# [Exercise objective]
Determine which lines of the records include the word "will", and copy them.

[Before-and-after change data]
━━━━━━
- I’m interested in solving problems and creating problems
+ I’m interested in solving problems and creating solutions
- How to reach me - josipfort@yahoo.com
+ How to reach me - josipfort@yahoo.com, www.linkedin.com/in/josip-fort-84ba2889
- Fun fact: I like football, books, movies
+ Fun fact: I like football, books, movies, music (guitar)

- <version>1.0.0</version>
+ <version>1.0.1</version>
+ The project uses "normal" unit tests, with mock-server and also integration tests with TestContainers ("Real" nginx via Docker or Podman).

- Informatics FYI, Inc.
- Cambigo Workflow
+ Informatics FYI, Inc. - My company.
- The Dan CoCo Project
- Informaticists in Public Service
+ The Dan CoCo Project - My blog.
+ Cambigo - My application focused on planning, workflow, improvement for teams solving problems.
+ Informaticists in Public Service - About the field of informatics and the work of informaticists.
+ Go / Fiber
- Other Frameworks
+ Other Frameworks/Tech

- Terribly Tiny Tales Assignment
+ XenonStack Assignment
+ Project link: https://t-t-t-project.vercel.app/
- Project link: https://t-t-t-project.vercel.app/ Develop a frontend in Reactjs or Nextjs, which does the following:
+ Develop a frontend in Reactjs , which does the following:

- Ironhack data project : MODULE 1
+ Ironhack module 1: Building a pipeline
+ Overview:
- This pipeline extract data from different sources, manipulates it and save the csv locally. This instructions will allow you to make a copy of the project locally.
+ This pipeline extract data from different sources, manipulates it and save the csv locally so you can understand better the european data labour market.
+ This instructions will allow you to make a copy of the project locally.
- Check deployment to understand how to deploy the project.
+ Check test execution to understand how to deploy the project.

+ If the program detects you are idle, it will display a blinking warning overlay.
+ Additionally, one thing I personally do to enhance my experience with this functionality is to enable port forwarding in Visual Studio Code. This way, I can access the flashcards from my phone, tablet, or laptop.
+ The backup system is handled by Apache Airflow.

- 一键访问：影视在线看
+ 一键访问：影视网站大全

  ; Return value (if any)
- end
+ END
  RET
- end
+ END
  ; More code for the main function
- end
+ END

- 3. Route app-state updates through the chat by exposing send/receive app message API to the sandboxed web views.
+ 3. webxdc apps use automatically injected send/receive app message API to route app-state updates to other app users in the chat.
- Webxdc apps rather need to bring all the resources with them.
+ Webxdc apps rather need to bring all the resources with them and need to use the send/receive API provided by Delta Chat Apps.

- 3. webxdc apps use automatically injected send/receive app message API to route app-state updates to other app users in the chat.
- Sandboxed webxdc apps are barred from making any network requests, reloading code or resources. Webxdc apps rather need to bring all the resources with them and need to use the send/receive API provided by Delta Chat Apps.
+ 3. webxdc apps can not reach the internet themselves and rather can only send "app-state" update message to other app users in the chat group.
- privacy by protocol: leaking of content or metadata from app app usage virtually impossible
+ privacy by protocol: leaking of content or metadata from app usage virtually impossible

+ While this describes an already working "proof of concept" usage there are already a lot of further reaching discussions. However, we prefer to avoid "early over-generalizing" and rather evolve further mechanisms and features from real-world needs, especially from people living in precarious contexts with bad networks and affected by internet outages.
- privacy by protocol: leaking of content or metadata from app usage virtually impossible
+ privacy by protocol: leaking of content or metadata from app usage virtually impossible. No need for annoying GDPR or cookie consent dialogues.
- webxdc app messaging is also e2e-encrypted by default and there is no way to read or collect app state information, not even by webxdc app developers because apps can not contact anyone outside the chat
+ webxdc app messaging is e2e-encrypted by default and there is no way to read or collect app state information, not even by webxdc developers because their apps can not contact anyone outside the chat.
━━━━━━
# [Task output]
- This pipeline extract data from different sources, manipulates it and save the csv locally. This instructions will allow you to make a copy of the project locally.
+ This instructions will allow you to make a copy of the project locally.
+ If the program detects you are idle, it will display a blinking warning overlay.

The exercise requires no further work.